BMW et la joie

Publié le 30 septembre 2009 par François Némo @ifbranding

Intéressant cette volonté de BMW d’associer dans sa nouvelle communication les deux notions distinctes de joie et de plaisir. Le plaisir n’est-il pas lié aux sens et la joie aux émotions ? J’adore cette ambivalence et les contorsions de la marque pour corriger le tir. Car n’est-ce pas une tentative de correction du tir (au risque du grand écart) à laquelle on assiste à travers cette nouvelle communication.

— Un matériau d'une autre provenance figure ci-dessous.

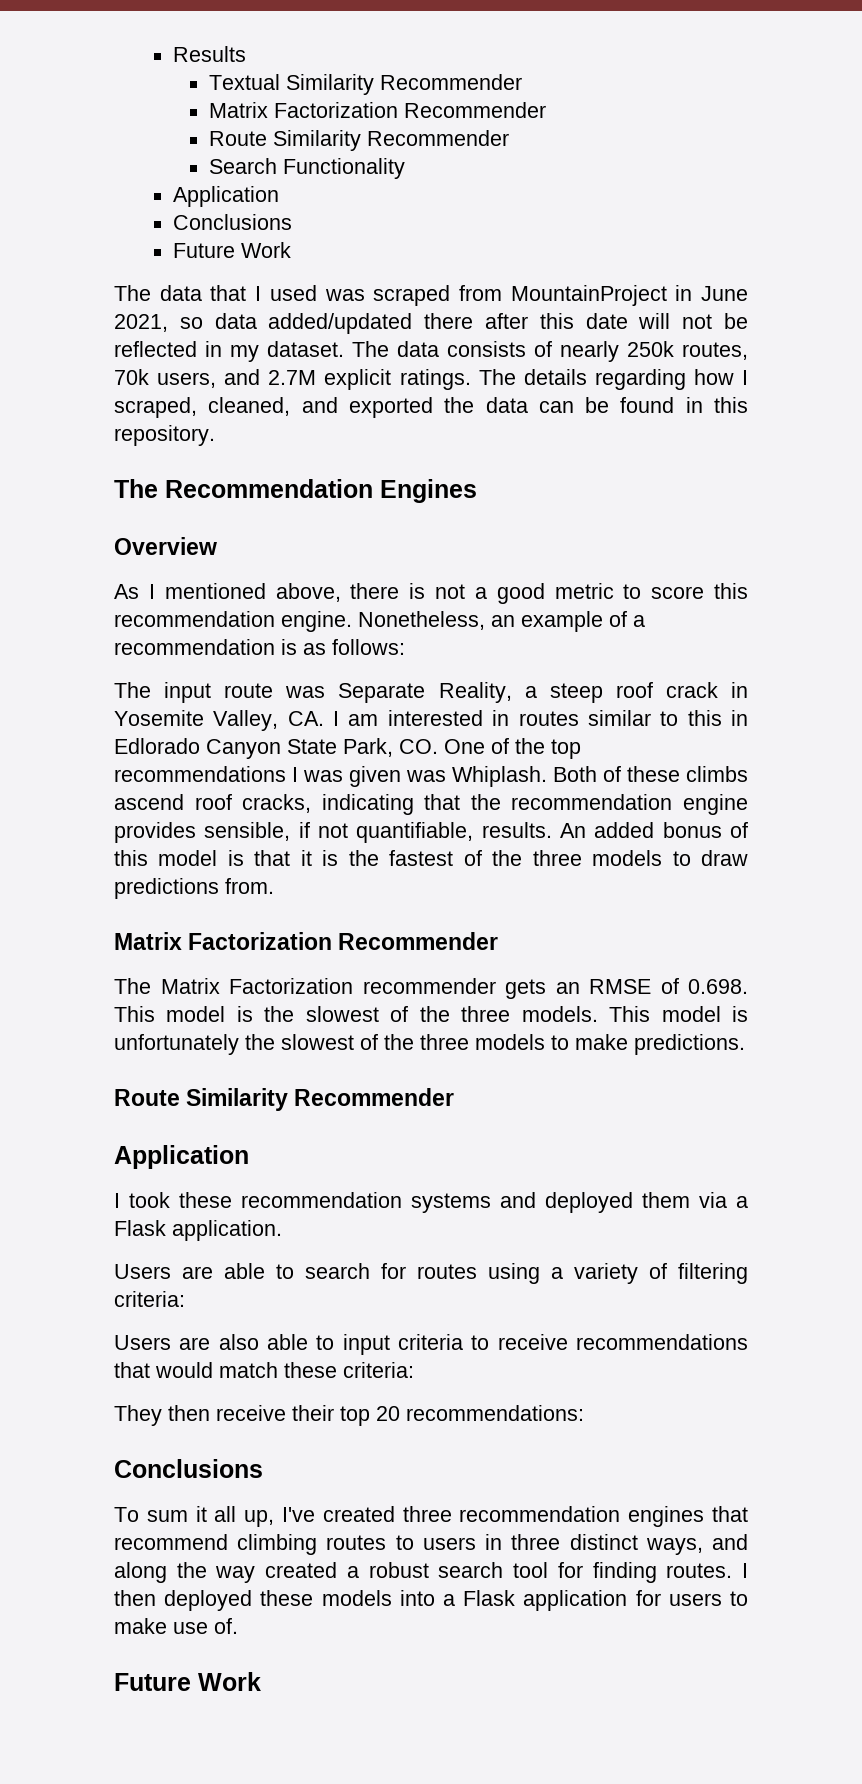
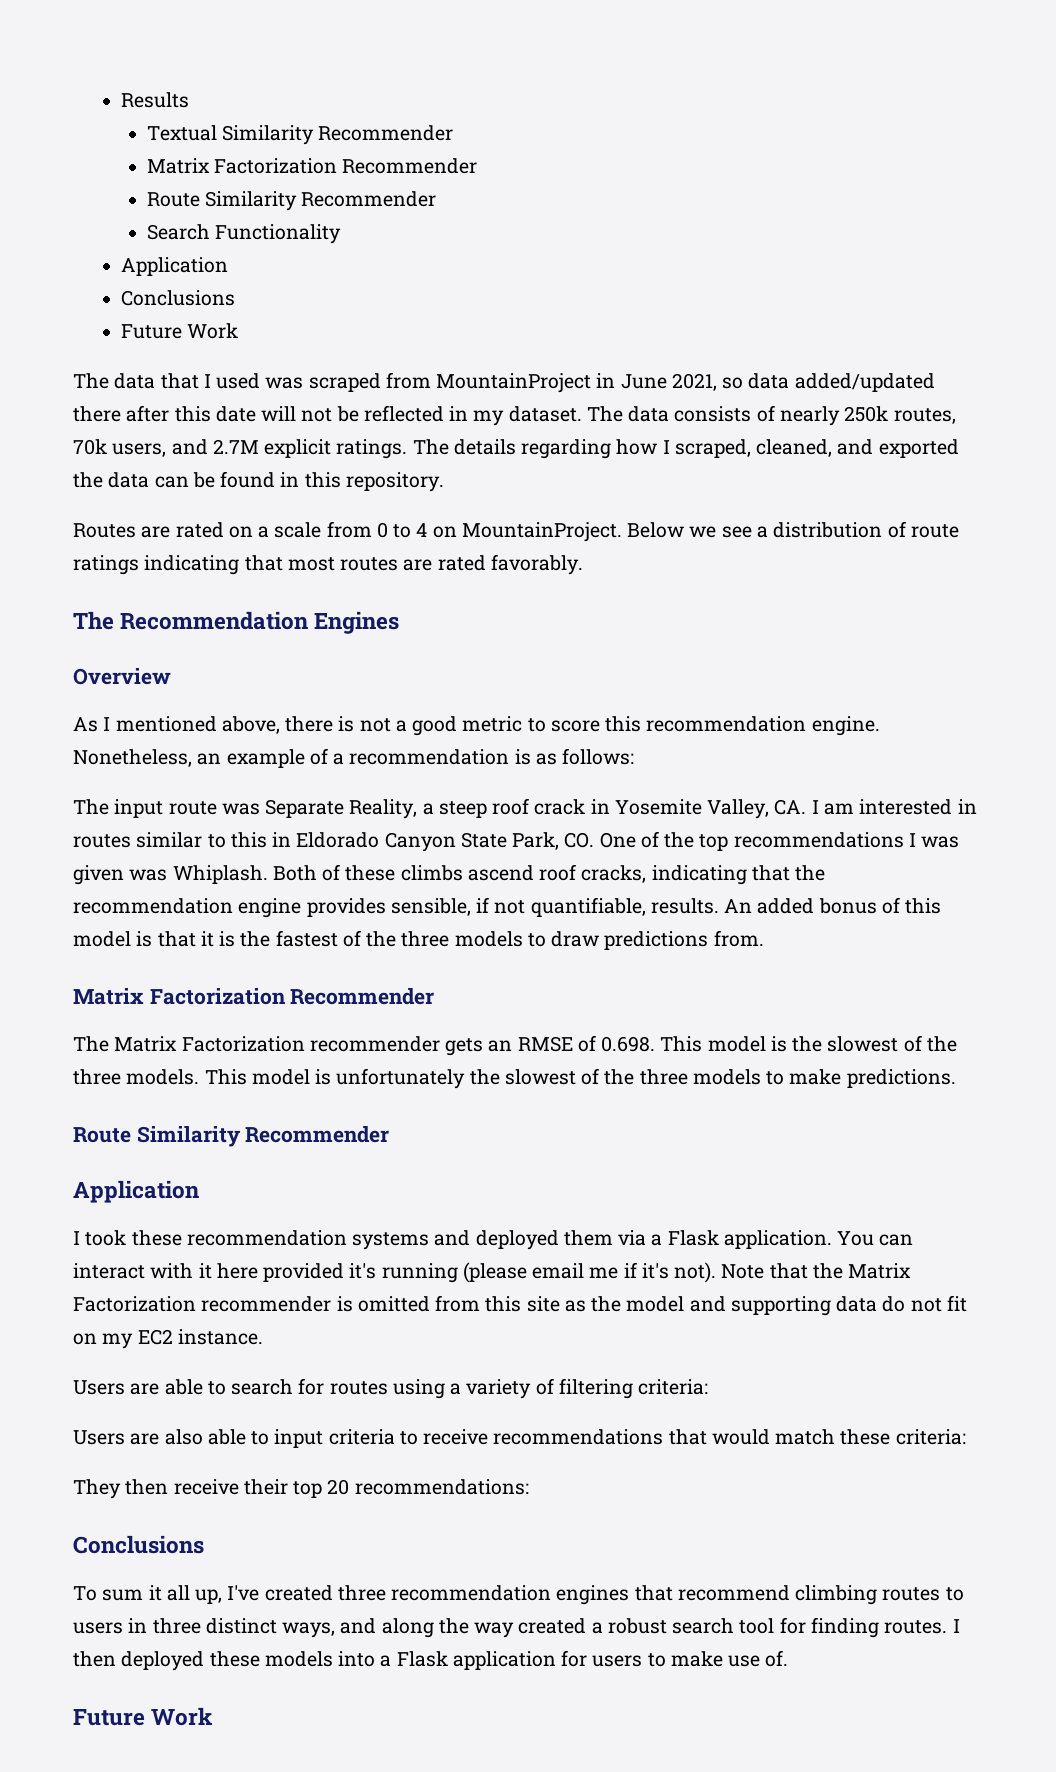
(215, 435) none -> [73,521,959,542] [73,554,583,575] // Routes are rated on a scale from 0 to 4 on MountainProject. Below we see a distribution of route ratings indicating that most routes are rated favorably.
[114,738,200,754] Edlorado -> [296,832,380,848] Eldorado
(282, 1230) none -> [837,1231,914,1246] [73,1262,912,1283] [73,1295,967,1316] [73,1329,263,1349] You can interact with it here provided it's running (please email me if it's not). Note that the Matrix Factorization recommender is omitted from this site as the model and supporting data do not fit on my EC2 instance.

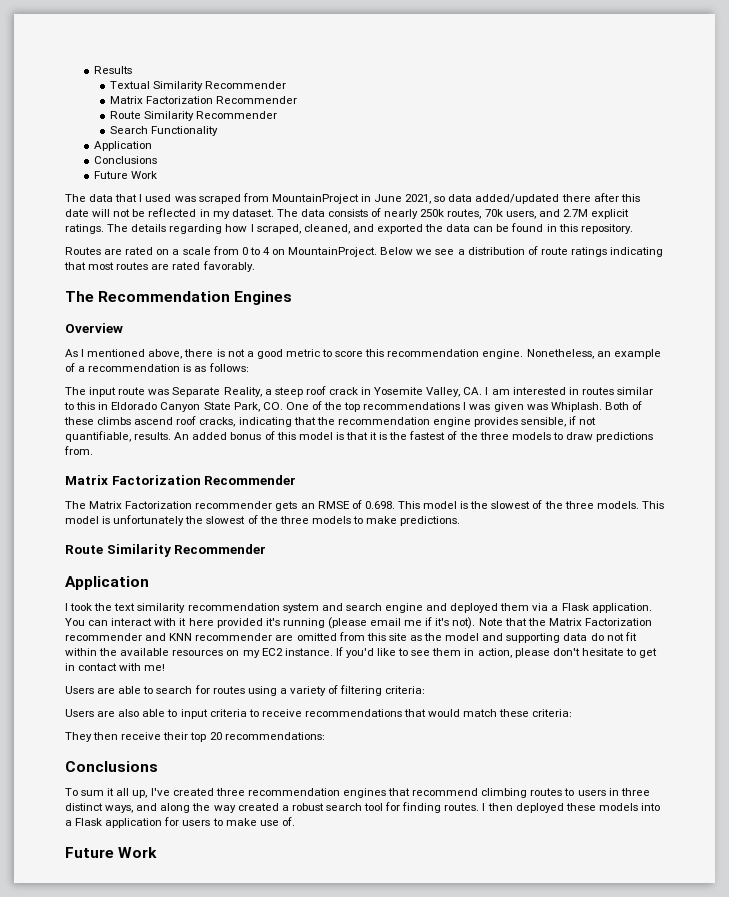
[131,1230,430,1250] these recommendation systems -> [94,603,423,613] the text similarity recommendation system and search engine
[336,1296,353,1312] is -> [145,633,294,641] and KNN recommender are
(967, 1303) none -> [65,648,224,656] within the available resources
(263, 1337) none -> [335,647,658,658] [65,663,166,671] If you'd like to see them in action, please don't hesitate to get in contact with me!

« La joie, seule vraie victoire sur le monde, est pure dans son essence, elle est donc irréductible au plaisir, toujours suspect, et en lui-même et dans ses manifestations »
Cioran, De l’inconvénient d’être.

Badaboum, la crise !
Les traders, les frimeurs, les hédonistes, les jouisseurs n’ont plus la cote et perdent leur pouvoir d’achat (pour combien de temps). Les valeurs autour de la jouissance s’effondrent. Tout ce qui tourne autour de l’autosatisfaction et du plaisir perd son pouvoir de fascination. (Voir mes notes du 25 mai et du 14 juillet, « ces Audi qui me font peur »). Exprimer son individualité, ses pulsions, renouer avec le primaire, le grégaire semble décalé au regard des nouveaux enjeux qui nous préoccupent. En bref tout ce qui constituait le langage récent des voitures, leur design agressif et leur communication glaçante se casse la figure.
Il faut revoir sa copie. BMW l’a bien compris. Mais que faire sachant qu’il faut 5 ans pour concevoir une nouvelle voiture ? Comment coller à ce violent retournement de tendance ? BMW change de cible et de communication en gardant le même produit. Un subtil glissement sémantique du plaisir à la joie. « BMW vous invite à partager votre idée de la joie », nous dit-on. Et Guillaume de Paris nous explique sur le site de la marque que, pour lui, la joie, « c’est d’emmener ma petite fille à l’école ». Les loups de la finance ont laissé place aux enfants et aux familles souriantes. On change de monde.


Un double langage ?
Oui, un peu. Mais malgré que la joie et le plaisir ne jouent pas du tout dans la même cour, BMW s’en tire plutôt bien. Si on occulte le récent positionnement qui n’avait rien de sympathique, le design des voitures qui n’a toujours rien de joyeux (En matière de joie, on aura toujours du mal à oublier la Twingo). Si on oublie la promesse de la marque, la joie marche plutôt bien sur les écrans de télé et les pages de magazine. Reste à savoir ce que l’on ressent lorsque l’on prend possession du véhicule. Joie ou plaisir ? Envie de conquérir le monde où de conduire ses enfants à l’école ? C’est une autre histoire que je ne connais pas… En tout état de cause, j’imagine (sans avoir les chiffres) que si la marque a bouleversé sa communication, c’est que la récente tendance à l’agressivité commençait à ralentir les ventes. Un revirement assez spectaculaire qui, même s’il pose quelques problèmes de cohérence, nous incite donc à l’optimisme. Un besoin de renouer avec des valeurs moins troubles, plus familiales, plus collectives qui anticiperaient (pourquoi pas) une sortie de crise. A suivre…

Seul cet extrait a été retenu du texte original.